(Beginning of Extracted records)

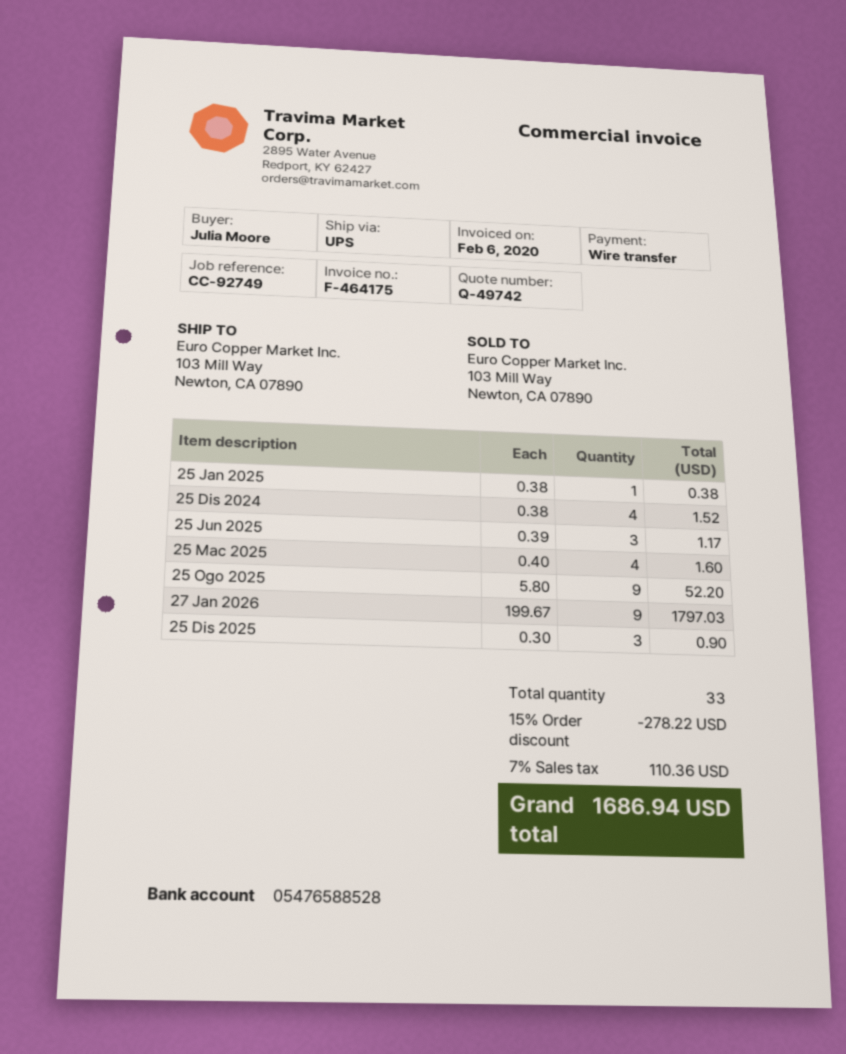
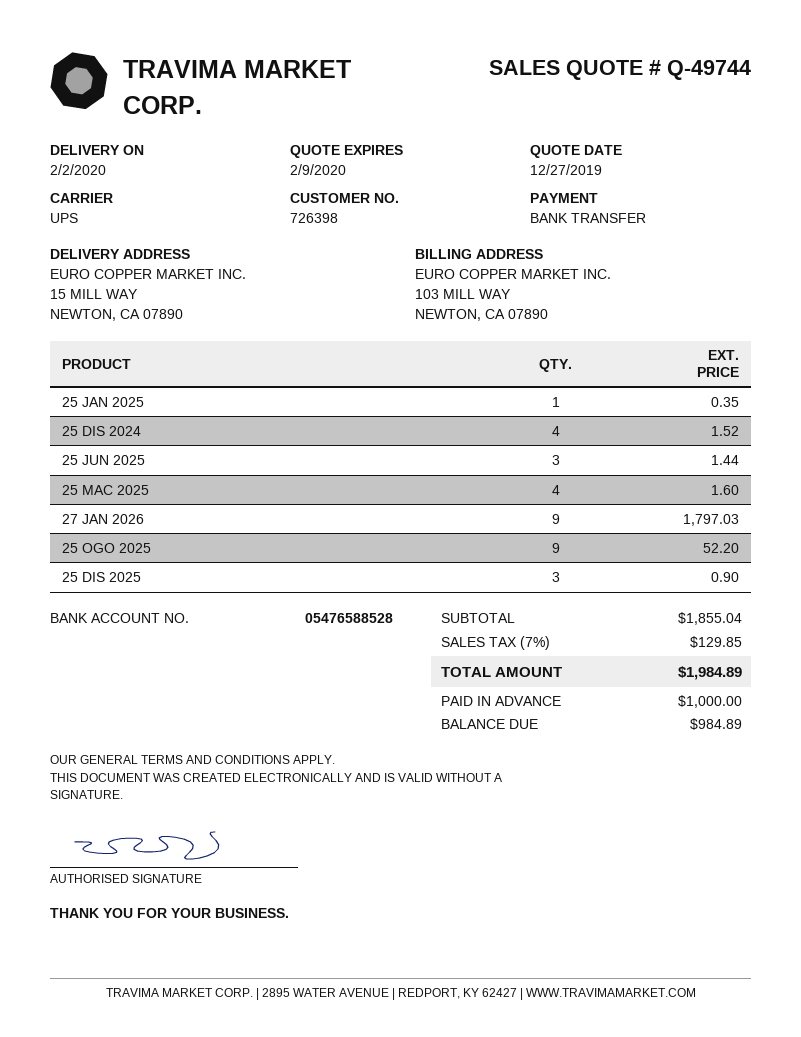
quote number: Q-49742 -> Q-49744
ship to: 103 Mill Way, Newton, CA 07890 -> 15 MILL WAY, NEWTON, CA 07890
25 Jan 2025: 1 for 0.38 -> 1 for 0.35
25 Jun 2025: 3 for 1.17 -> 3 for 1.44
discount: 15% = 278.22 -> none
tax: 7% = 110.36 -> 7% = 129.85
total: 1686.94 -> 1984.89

(End of Extracted records)

Assignment →
Would you write out the material above in full, exactly as given, except for its pictures?

Exercise output →
quote number: Q-49742 -> Q-49744
ship to: 103 Mill Way, Newton, CA 07890 -> 15 MILL WAY, NEWTON, CA 07890
25 Jan 2025: 1 for 0.38 -> 1 for 0.35
25 Jun 2025: 3 for 1.17 -> 3 for 1.44
discount: 15% = 278.22 -> none
tax: 7% = 110.36 -> 7% = 129.85
total: 1686.94 -> 1984.89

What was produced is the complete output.